All in favor of approval of the preceding meeting's minutes of the Harold Lloyd Fan Club, say "Aye yai yai".
"I've decided to leave the company to pursue other interests."
[Nod to smuck.]
"...and where the hell's my golden parachute?!"
"What color is it? Blue. I don't know. Just bring me my fucking parachute."
@ Anonymouse. Dang, I seriously didn't read your parachute one before posting mine.
[De nada, smuck. De nada.]
"I'll have the Bird's Nest Soup ... To go!"
"Well, I don't care what anyone says. I'm calling it the Fiat Building!"
Wrestling the Crazy Glue account from Draper, Sterling, Cooper and Pryce is beginning to get on my nerves.
"Oh, great. My balls itch."
"Yes, that's right. I said Edifice Complex!"
"Maybe if I drop in on alinla, we can get some winners for Contest #342."

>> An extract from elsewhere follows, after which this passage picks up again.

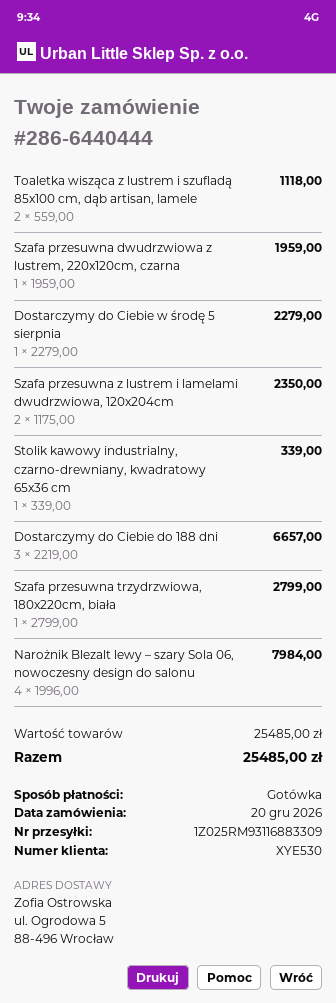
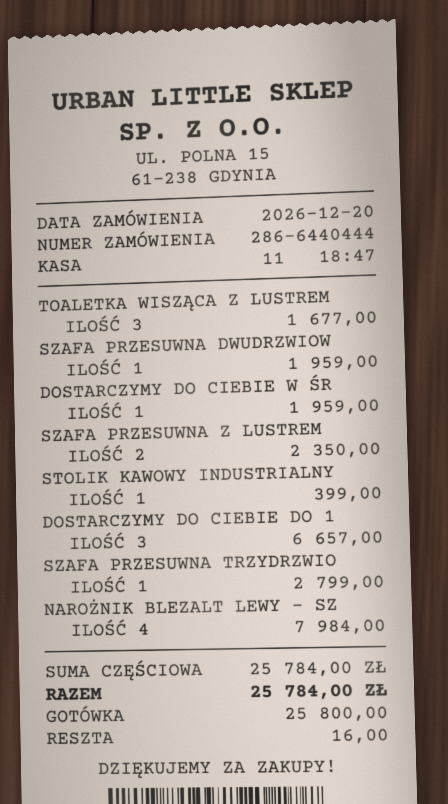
Toaletka wisząca z lustrem i szufladą 85x100 cm, dąb artisan, lamele: 2 for 1118.00 -> 3 for 1677.00
Dostarczymy do Ciebie w środę 5 sierpnia: 1 for 2279.00 -> 1 for 1959.00
Stolik kawowy industrialny, czarno-drewniany, kwadratowy 65x36 cm: 1 for 339.00 -> 1 for 399.00
subtotal: 25485.00 -> 25784.00
total: 25485.00 -> 25784.00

“The elevator’s out and lunch break is almost over. I don’t have a choice.”
---blw
“Well, now I do know how to quit you, Ennis.”
---Jack Twist
"Hey, it's not easy climbing to the top in the Big Apple. I've clawed and grasped, every damned step of the way. I'm not about to stop now, understand? Understand??? You'd better . . . uhhh . . . you do have room for me, don't you?"
---left coast wayne
Fucking 9-11 reenactors. I should have stuck with the Civil War.
"The top executives all agree the committee on business ethics should meet outside the office. That's why."
"Any chance we can switch from a FIFO to a LIFO seating system?"
"Before I fall off, answer me one question: Who the hell is this Art Deco everyone's taking about?"
"Balls in your court!"
"Next agenda item...who pissed off the boss?"
"Never, no matter how we look at it or when we do it, it will never, ever be funny".
"One little two little three little Indians, Honnold's a fag."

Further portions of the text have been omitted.